A propos de l'école les projets de réforme abondent -
dans l'état déplorable où elle gît, il pourrait
difficilement en être autrement. Même le parti de l'In-nocence
a le sien, assez précis déjà dans ses grandes
lignes, si j'ose dire, et sans doute moins mauvais que plus d'un. Mais
avec qui réformer ? Sur quels appuis peut-on compter ?
Un grand nombre de professeurs, on vient de le voir, la majorité
peut-être, sont déjà les produits de cette école
même dont nous constatons jour après jour les résultats
calamiteux. Il en va de même des parents d'élèves.
Quant aux politiciens ils sont dans la terreur d'irriter les uns ou
les autres : ne sont-ce pas autant d'électeurs? Tous les débats
s'enlisent en des logomachies qui sont elles-mêmes autant de signes
du désastre, et desquels il serait bien vain d'espérer
voir jaillir les premiers indices d'une restauration de la connaissance,
de la culture, de l'amour de l'art et de la vie de l'esprit, ou de cette
"médiation par les uvres " en laquelle Alain
Finkielkraut, superbement, voit le pari central de l'Occident.
On sent bien qu'on ne convertira personne, puisque toutes les voies
sont bouchées. C'est à se demander s'il ne faudrait pas
faire comme au VIe siècle, justement, ou au VIIe, ou au VIIIe,
et placer notre espoir en quelque modeste renaissance carolingienne,
à défaut de la grande, décidément trop improbable.

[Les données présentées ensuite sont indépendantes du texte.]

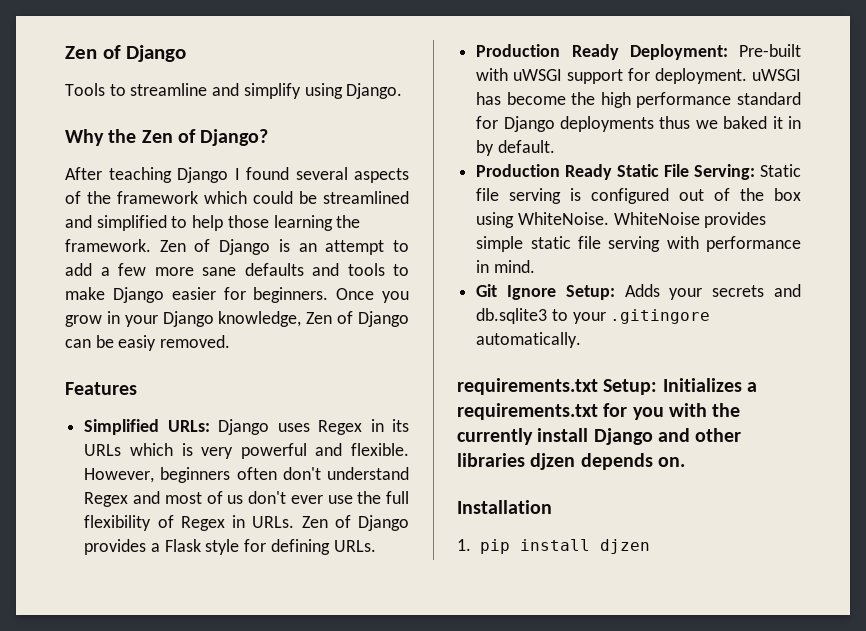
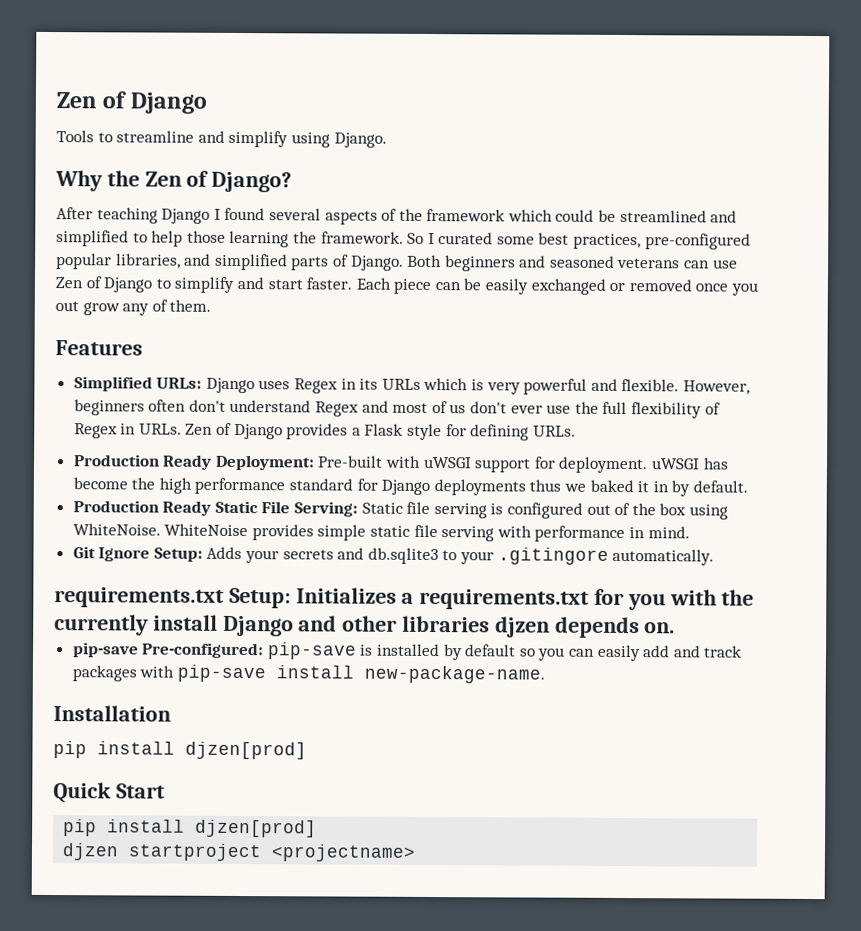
- Zen of Django is an attempt to add a few more sane defaults and tools to make Django easier for beginners. Once you grow in your Django knowledge, Zen of Django can be easiy removed.
+ So I curated some best practices, pre-configured popular libraries, and simplified parts of Django. Both beginners and seasoned veterans can use Zen of Django to simplify and start faster. Each piece can be easily exchanged or removed once you out grow any of them.
+ pip-save Pre-configured: pip-save is installed by default so you can easily add and track packages with pip-save install new-package-name.
  Installation
- 1. pip install djzen
+ pip install djzen[prod]
+ Quick Start
+ pip install djzen[prod]
+ djzen startproject <projectname>

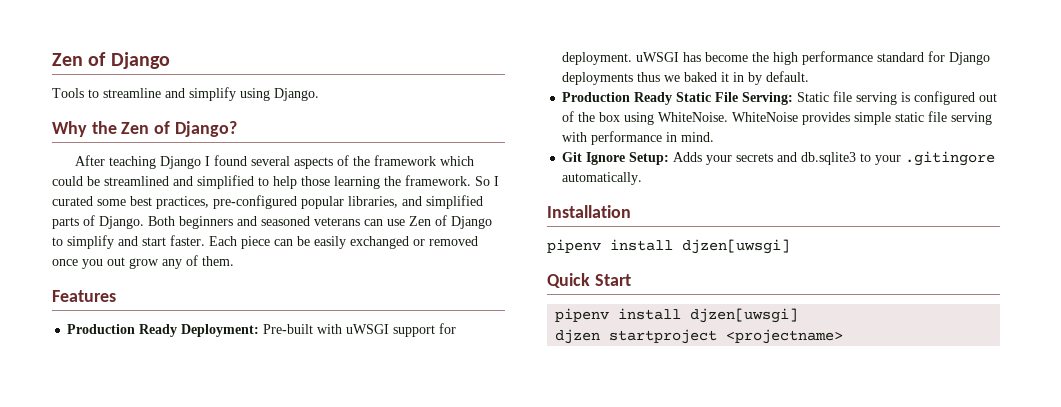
- Simplified URLs: Django uses Regex in its URLs which is very powerful and flexible. However, beginners often don't understand Regex and most of us don't ever use the full flexibility of Regex in URLs. Zen of Django provides a Flask style for defining URLs.
- requirements.txt Setup: Initializes a requirements.txt for you with the currently install Django and other libraries djzen depends on.
- pip-save Pre-configured: pip-save is installed by default so you can easily add and track packages with pip-save install new-package-name.
  Installation
- pip install djzen[prod]
+ pipenv install djzen[uwsgi]
  Quick Start
- pip install djzen[prod]
+ pipenv install djzen[uwsgi]

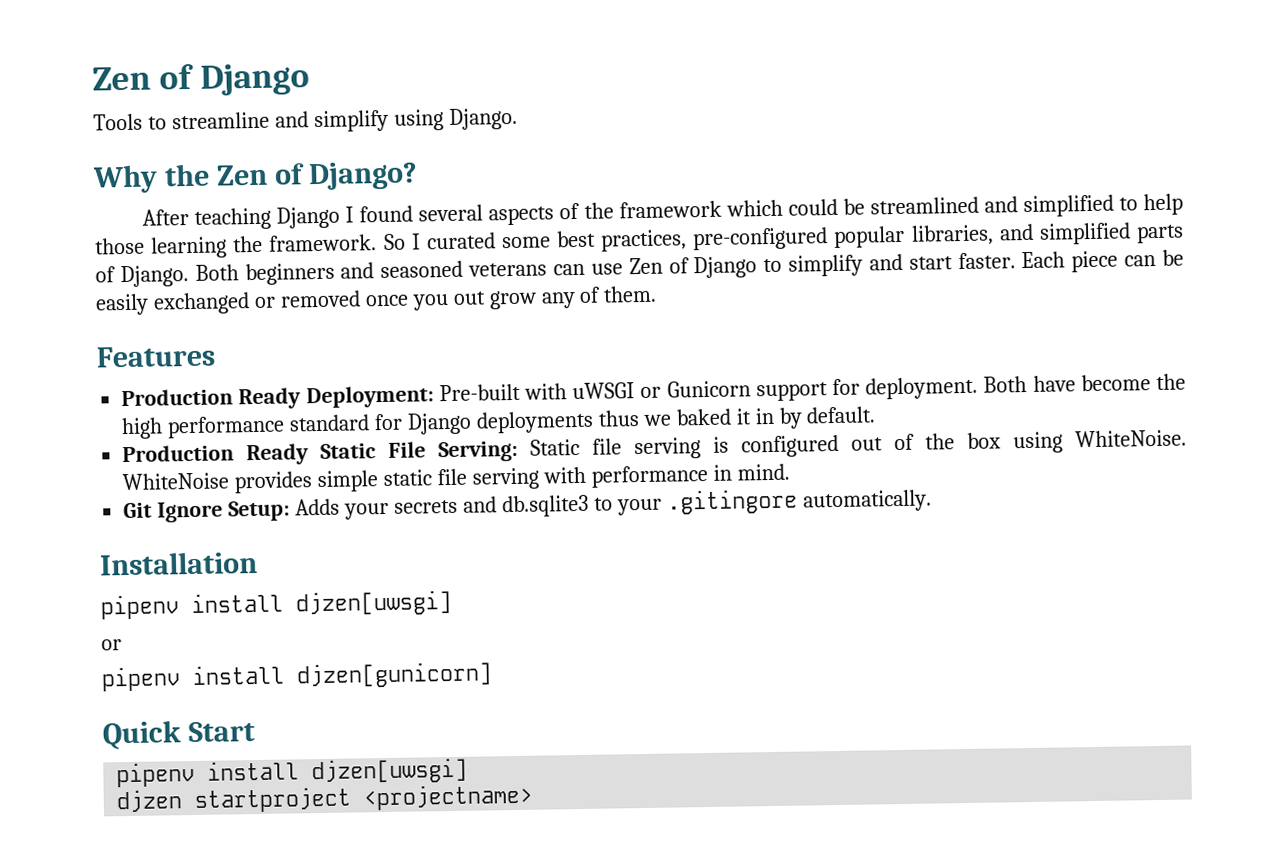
- Production Ready Deployment: Pre-built with uWSGI support for deployment. uWSGI has become the high performance standard for Django deployments thus we baked it in by default.
+ Production Ready Deployment: Pre-built with uWSGI or Gunicorn support for deployment. Both have become the high performance standard for Django deployments thus we baked it in by default.
  Installation
  pipenv install djzen[uwsgi]
+ or
+ pipenv install djzen[gunicorn]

Au moins dans un premier temps, et très "en attendant mieux",
ne conviendrait-il pas de réunir les quelques bonnes volontés
et les beaux désespoirs qui se présentent d'eux-mêmes,
qu'ils soient professoraux ou parentaux, voire enfantins ou adolescents,
car il y en a, et de créer grâce à eux, autour d'eux,
des centres d'éducation vraie, des sortes de sanctuaires d'école,
comparables à ces couvents épars où s'était
réfugiée l'étude, lorsque la barbarie régnait
sur le pays ?
Les examens s'y verraient restitués un sens, toutes les annotations
aussi - de sorte qu'il y aurait des recalés, bien sûr,
et même, Dieu me pardonne, une "sélection" !

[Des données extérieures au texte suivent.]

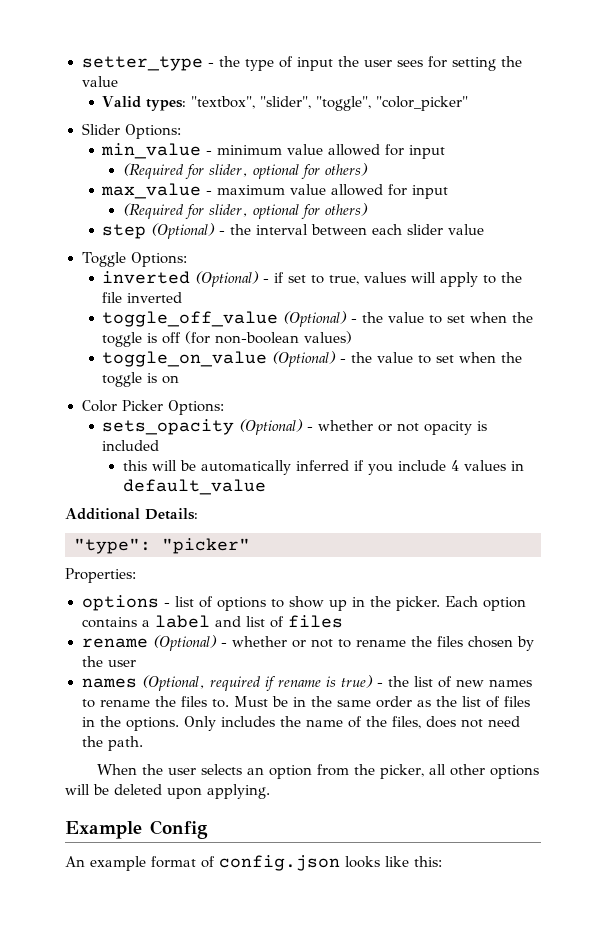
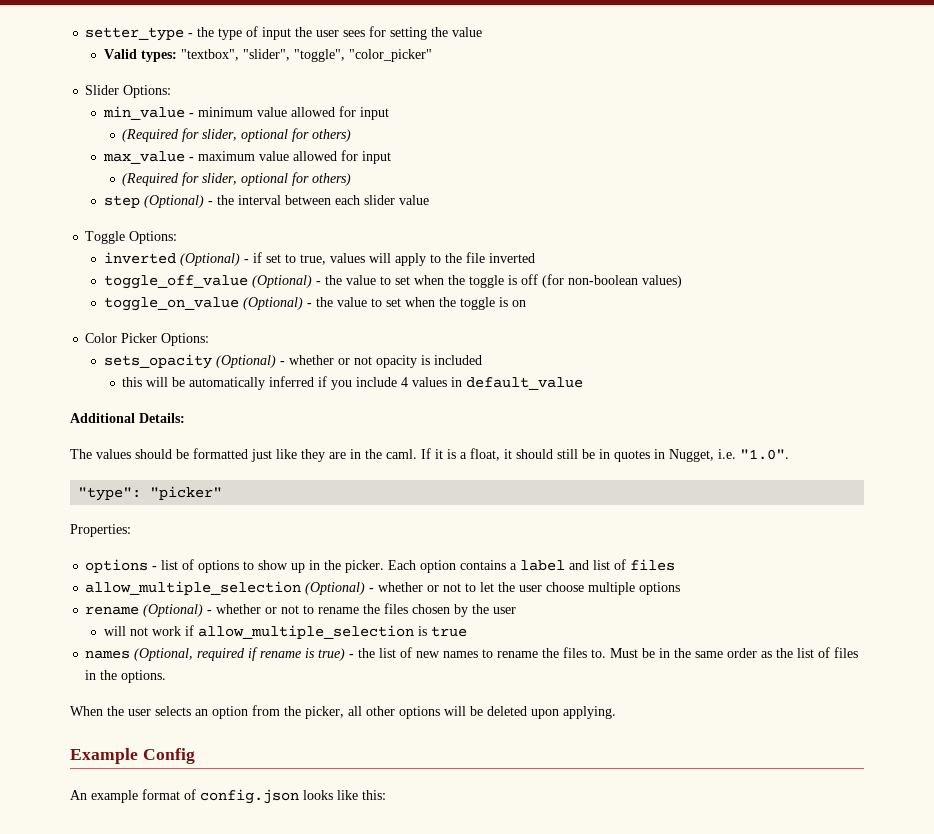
+ The values should be formatted just like they are in the caml. If it is a float, it should still be in quotes in Nugget, i.e. "1.0".
+ allow_multiple_selection (Optional) - whether or not to let the user choose multiple options
+ will not work if allow_multiple_selection is true
- Only includes the name of the files, does not need the path.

Mais les recalés d'un tel système seraient toujours assez
bons, certainement, pour l'éducation générale actuelle,
et pour ses examens à elle. Nul ne pourrait nous reprocher, donc,
de "fabriquer des exclus", pour parler comme les logomaques
: puisque l'exclusion d'un tel système signifierait l'éducation
commune, celle à laquelle tout le monde est tellement attaché
que personne n'y veut rien changer, même parmi tous ces beaux
parleurs qui n'ont que réforme à la bouche, en général
pour aggraver les choses.
.
(1) " Nous vivons en 1571. Une
atmosphère de Saint-Barthélémy hante les banlieues.
Les guerres de religion recommencent. La démocratie est une féroce
religion protestante. L'Islam est une terrible religion sexuelle. Il
n'y a jamais eu autant de mythes, concurrences de mythes durant l'histoire
humaine, que maintenant : Femme divinisée. Mort adorée.
Démocratie plus violente et plus inégalitaire qu'au temps
de Périclès. Guerre du sujet contre lui-même dans
la névrose qui n'est que le récit secret de l'assujettissement.
Fétichisme technicien. Jeunisme grégaire sauvage. Pis
que sauvage : dédomestiqué, psychotique. " Pascal
Quignard, Les Ombres errantes, Grasset, 2002.
(2) Voir à ce propos éditorial
n° 20, ci-après.
(3) Cf. le livre de Joseph Macé-Scarron.